Please repeat exactly the line containing "ship to: 16" and each line after it in the records below, through the last.

======== Excerpted data

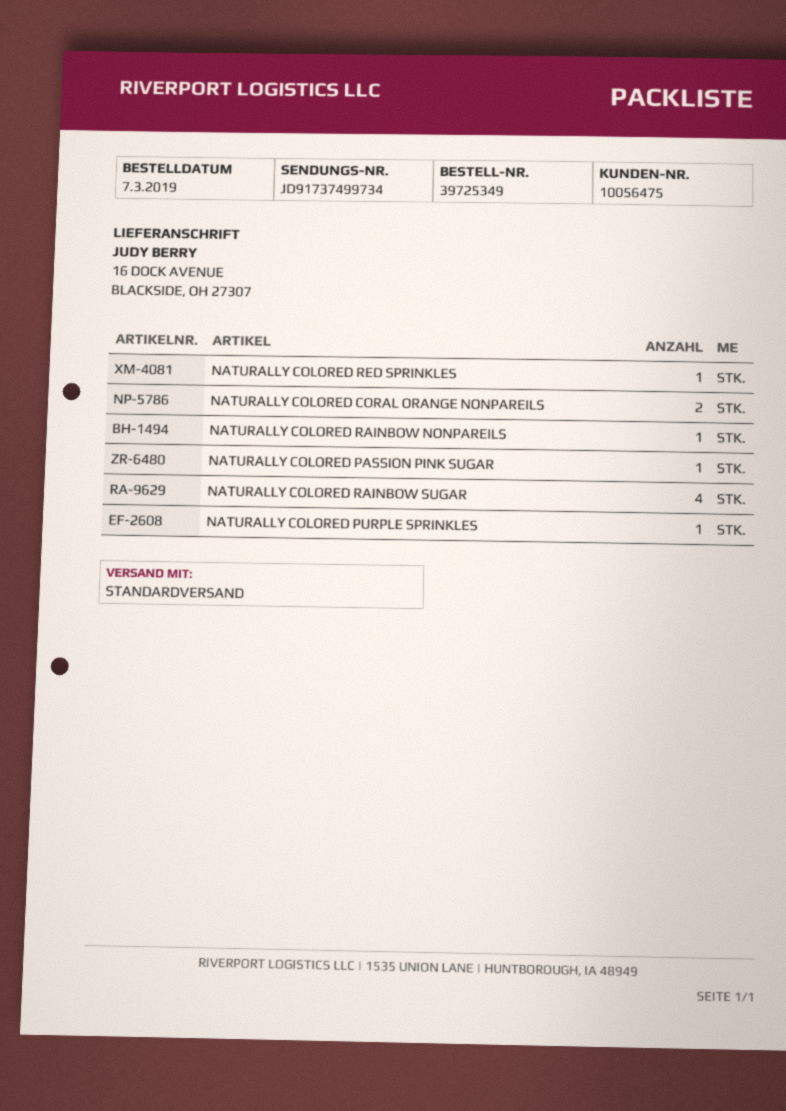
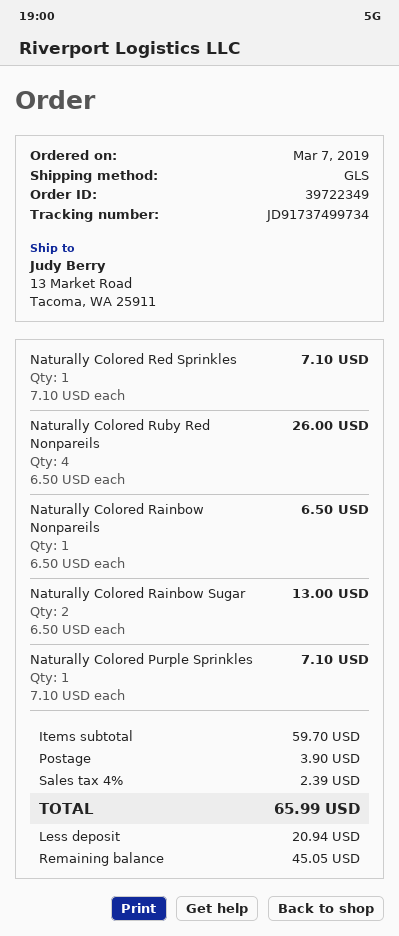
order number: 39725349 -> 39722349
shipping method: standard -> GLS
ship to: 16 DOCK AVENUE, BLACKSIDE, OH 27307 -> 13 Market Road, Tacoma, WA 25911
NATURALLY COLORED CORAL ORANGE NONPAREILS: 2 -> none
NATURALLY COLORED PASSION PINK SUGAR: 1 -> none
NATURALLY COLORED RAINBOW SUGAR: 4 -> 2
Naturally Colored Ruby Red Nonpareils: none -> 4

================

• [Output of the exercise]
ship to: 16 DOCK AVENUE, BLACKSIDE, OH 27307 -> 13 Market Road, Tacoma, WA 25911
NATURALLY COLORED CORAL ORANGE NONPAREILS: 2 -> none
NATURALLY COLORED PASSION PINK SUGAR: 1 -> none
NATURALLY COLORED RAINBOW SUGAR: 4 -> 2
Naturally Colored Ruby Red Nonpareils: none -> 4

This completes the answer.